S'arrêter, goûter une parole

A pleine voix, je crie vers le Seigneur !
A pleine voix, je supplie le Seigneur !
Je répands devant lui ma plainte,
devant lui, je dis ma détresse.

Lorsque le souffle me manque,
toi, tu sais mon chemin.
Sur le sentier où j'avance,
un piège m'est tendu.

Regarde à mes côtés, et vois :
personne qui me connaisse !
Pour moi, il n'est plus de refuge :
personne qui pense à moi !


J'ai crié vers toi, Seigneur !
J'ai dit : « Tu es mon abri,
ma part, sur la terre des vivants. »

Sois attentif à mes appels :
je suis réduit à rien ;
délivre-moi de ceux qui me poursuivent :
ils sont plus forts que moi.

Tire-moi de la prison où je suis,
que je rende grâce à ton nom.
Autour de moi, les justes feront cercle
pour le bien que tu m'as fait.

Frères du 28

Méditation

Frères du 28

Dans l'idéal, les chrétiens ne devraient pas avoir d'ennemis : ils doivent aimer tout le monde et tout le monde doit les aimer ! Malheureusement les psaumes sont là pour nous dire le contraire et le frère Christophe de la communauté de Thibhirine le rappelle justement à propos de la prière de l'office monastique.
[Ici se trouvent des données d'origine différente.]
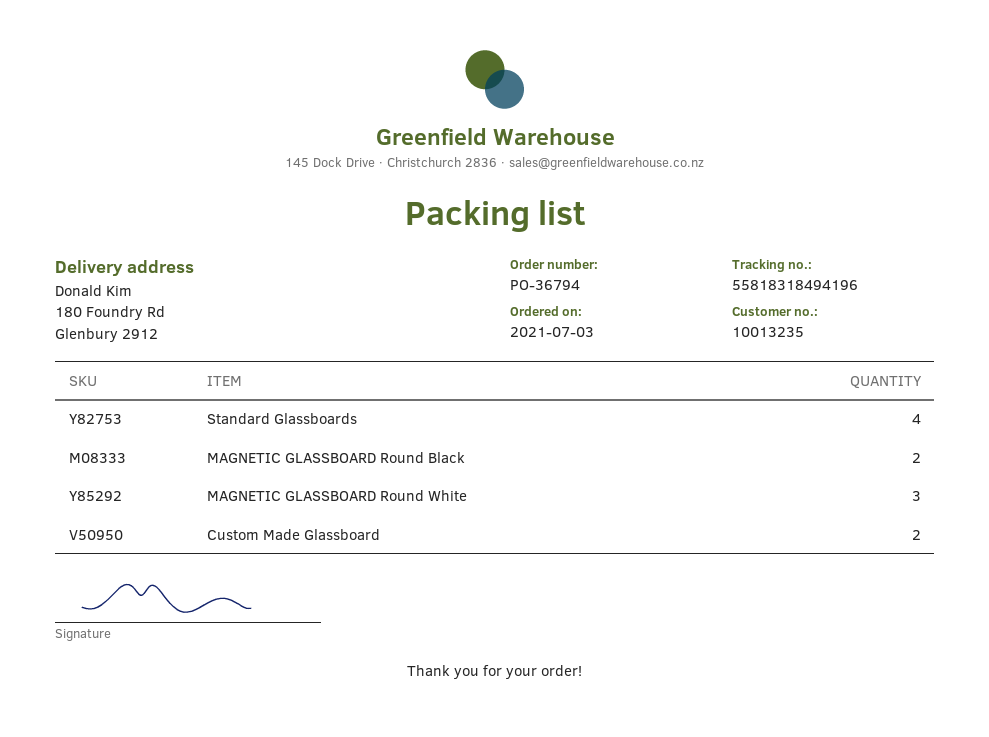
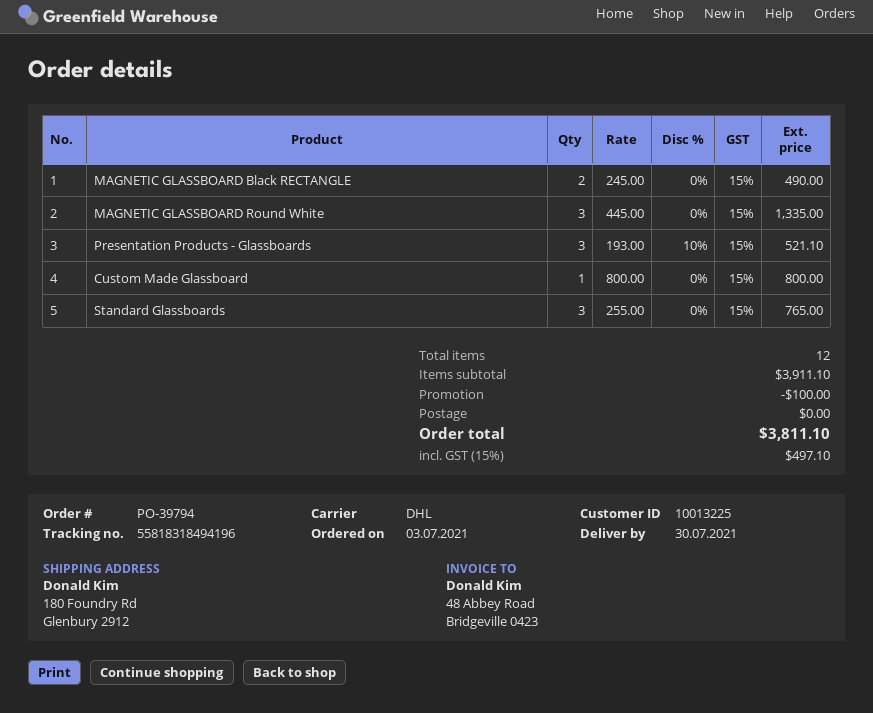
order number: PO-36794 -> PO-39794
customer number: 10013235 -> 10013225
Standard Glassboards: 4 -> 3
MAGNETIC GLASSBOARD Round Black: 2 -> none
Custom Made Glassboard: 2 -> 1
MAGNETIC GLASSBOARD Black RECTANGLE: none -> 2
Presentation Products - Glassboards: none -> 3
Les mots des psaumes résistent, font corps avec la situation de violence, d'angoisse, de mensonge et d'injustice. Oui, il y a des ennemis. On ne peut pas nous contraindre à dire trop vite qu'on les aime, sans faire injure à la mémoire des victimes dont chaque jour le nombre s’accroît.
Dieu Saint ! Dieu Fort ! Viens à notre aide ! Vite, au secours.
Cette violence, c'était hier en Algérie, c'est aujourd'hui en Syrie et qui sait où ce sera demain ?

Jésus s'est fait des ennemis, ils lui ont tendu des pièges pour pouvoir l'accuser (verset 4) et il n'a pas voulu mobiliser la puissance de Dieu pour échapper à cette violence si largement partagée par tant de millions d'hommes dans l'histoire : Il a voulu partager cette expérience de la haine.
Sa seule ressource est de chercher en Dieu son abri (verset 6), son refuge, sa forteresse : « Entre tes mains, je remets mon esprit. » D'où le témoignage des disciples dans les Actes des Apôtres : « Ce Jésus, que vous avez assassiné, Dieu l'a ressuscité. » Tous les discours des Actes des Apôtres utilisent ce même schéma de contraste, ils ne disent pas « Il est ressuscité », mais « Dieu l'a ressuscité » car c'est de lui qu'ils attendent le salut pour le partager dans la communauté des frères. « Autour de moi, les Justes feront cercle » (verset 8).